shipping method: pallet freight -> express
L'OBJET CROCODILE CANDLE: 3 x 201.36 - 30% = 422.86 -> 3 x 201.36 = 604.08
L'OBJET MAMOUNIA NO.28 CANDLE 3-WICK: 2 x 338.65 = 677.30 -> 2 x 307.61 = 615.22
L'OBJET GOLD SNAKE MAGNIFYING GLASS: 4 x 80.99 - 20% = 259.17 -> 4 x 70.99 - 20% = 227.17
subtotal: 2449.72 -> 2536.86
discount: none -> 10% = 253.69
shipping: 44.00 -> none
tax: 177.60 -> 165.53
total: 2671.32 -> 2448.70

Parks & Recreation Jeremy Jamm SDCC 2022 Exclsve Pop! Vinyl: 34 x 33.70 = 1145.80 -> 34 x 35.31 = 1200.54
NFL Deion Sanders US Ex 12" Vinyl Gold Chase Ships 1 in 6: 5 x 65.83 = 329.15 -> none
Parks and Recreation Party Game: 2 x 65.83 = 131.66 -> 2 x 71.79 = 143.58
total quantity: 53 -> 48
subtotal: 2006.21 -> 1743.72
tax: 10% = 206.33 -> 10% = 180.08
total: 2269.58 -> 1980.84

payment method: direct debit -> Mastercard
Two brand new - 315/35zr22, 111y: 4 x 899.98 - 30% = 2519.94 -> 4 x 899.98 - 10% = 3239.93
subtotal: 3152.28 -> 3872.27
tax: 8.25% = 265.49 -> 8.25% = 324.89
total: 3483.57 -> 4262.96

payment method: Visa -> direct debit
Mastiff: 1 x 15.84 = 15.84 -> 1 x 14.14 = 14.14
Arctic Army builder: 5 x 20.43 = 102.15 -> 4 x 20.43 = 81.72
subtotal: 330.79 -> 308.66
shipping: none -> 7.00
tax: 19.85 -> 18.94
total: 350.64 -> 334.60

*WHAT IS BEING ASKED*.
Look back at the records above. Repeat all of them exactly.

*PROBLEM SOLUTION*.
shipping method: pallet freight -> express
L'OBJET CROCODILE CANDLE: 3 x 201.36 - 30% = 422.86 -> 3 x 201.36 = 604.08
L'OBJET MAMOUNIA NO.28 CANDLE 3-WICK: 2 x 338.65 = 677.30 -> 2 x 307.61 = 615.22
L'OBJET GOLD SNAKE MAGNIFYING GLASS: 4 x 80.99 - 20% = 259.17 -> 4 x 70.99 - 20% = 227.17
subtotal: 2449.72 -> 2536.86
discount: none -> 10% = 253.69
shipping: 44.00 -> none
tax: 177.60 -> 165.53
total: 2671.32 -> 2448.70

Parks & Recreation Jeremy Jamm SDCC 2022 Exclsve Pop! Vinyl: 34 x 33.70 = 1145.80 -> 34 x 35.31 = 1200.54
NFL Deion Sanders US Ex 12" Vinyl Gold Chase Ships 1 in 6: 5 x 65.83 = 329.15 -> none
Parks and Recreation Party Game: 2 x 65.83 = 131.66 -> 2 x 71.79 = 143.58
total quantity: 53 -> 48
subtotal: 2006.21 -> 1743.72
tax: 10% = 206.33 -> 10% = 180.08
total: 2269.58 -> 1980.84

payment method: direct debit -> Mastercard
Two brand new - 315/35zr22, 111y: 4 x 899.98 - 30% = 2519.94 -> 4 x 899.98 - 10% = 3239.93
subtotal: 3152.28 -> 3872.27
tax: 8.25% = 265.49 -> 8.25% = 324.89
total: 3483.57 -> 4262.96

payment method: Visa -> direct debit
Mastiff: 1 x 15.84 = 15.84 -> 1 x 14.14 = 14.14
Arctic Army builder: 5 x 20.43 = 102.15 -> 4 x 20.43 = 81.72
subtotal: 330.79 -> 308.66
shipping: none -> 7.00
tax: 19.85 -> 18.94
total: 350.64 -> 334.60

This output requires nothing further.